Open teffland opened 5 years ago
Process of cleaning candidate links is described in Cleaning the data
section of blog (and probably somewhere in the paper too).
Code performing this operation is in extraction/fast_link_fixer.py .
Article: https://pl.wikipedia.org/wiki/Abisynia
Mention text Sudan
that originally links to https://pl.wikipedia.org/wiki/Sudan_(region) (or https://www.wikidata.org/wiki/Q209703 in wikidata) is remapped to https://www.wikidata.org/wiki/Q1049
Article: https://pl.wikipedia.org/wiki/AWK
Mention text bibliotek
that originally links to https://pl.wikipedia.org/wiki/Biblioteka_programistyczna (or https://www.wikidata.org/wiki/Q188860 in wikidata) is remapped to https://www.wikidata.org/wiki/Q7075
Article: https://pl.wikipedia.org/wiki/Atom
Mention text duchowe
that originally links to https://pl.wikipedia.org/wiki/Duch_(filozofia) (or https://www.wikidata.org/wiki/Q193291 in wikidata) is remapped to https://www.wikidata.org/wiki/Q168796
Thanks, but unless I'm mistaken, that's only for the training data links. I'm confused about how candidates are generated at test time.

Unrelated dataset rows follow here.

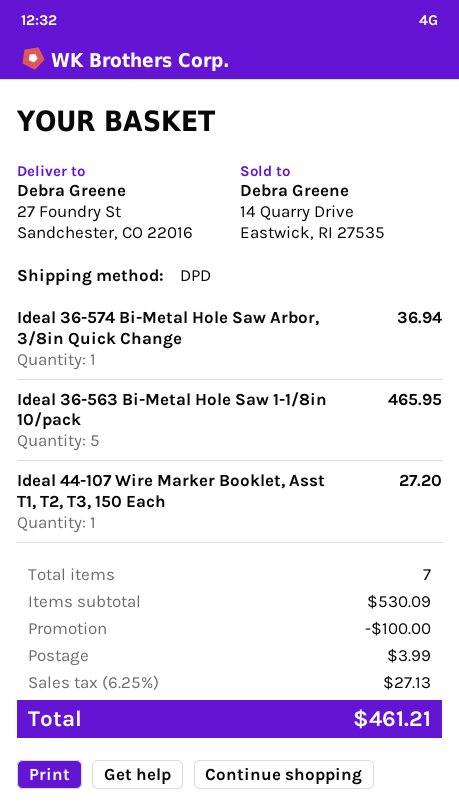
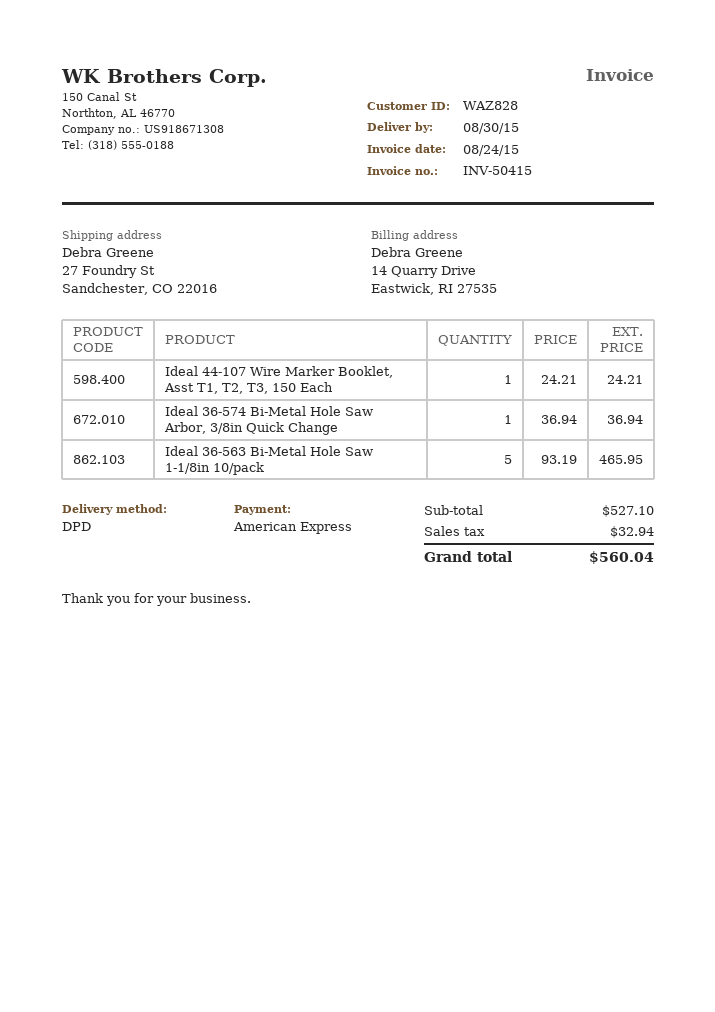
Ideal 44-107 Wire Marker Booklet, Asst T1, T2, T3, 150 Each: 1 for 27.20 -> 1 for 24.21
subtotal: 530.09 -> 527.10
discount: 100.00 -> none
shipping: 3.99 -> none
tax: 27.13 -> 32.94
total: 461.21 -> 560.04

There are many examples in the CoNLL testb dataset that will have only the first or last name of an entity, for example, which are never seen in wikipedia as mentions. Just these types of mentions alone cause candidate generation using a lookup table to not contain the gold entity > 2% of the time, which is already below the oracle type accuracy in the paper.
So I'm curious if there is further normalization done at test time, or are the gold entities always candidates?
Oracle accuracy is calculated using extraction/evaluate_type_system.py
It takes configurable sample of wikipedia articles from xml dump and extracts links from them for evaluation. Main loop performing extraction is here. Helper code for cleaning and filtering of anchors is in wikidata_linker_utils_src/src/python/wikidata_linker_utils/anchor_filtering.py E.g. it filters out first names.
I don't know file format of CoNLL dataset, but this preprocessing looks specific for Wikipedia. I haven't seen in this repo code performing evalutation of Oracle accuracy for datasets other than wikipedia.
Hmm, I'm confused then where the numbers for the WKD30, CoNLL, and TAC 2010 columns in Table 1.c in the paper are created from then... do you have an idea?
def load_aucs(): paths = [ "/home/jonathanraiman/en_field_auc_w10_e10.json", "/home/jonathanraiman/en_field_auc_w10_e10-s1234.json", "/home/jonathanraiman/en_field_auc_w5_e5.json", "/home/jonathanraiman/en_field_auc_w5_e5-s1234.json" ]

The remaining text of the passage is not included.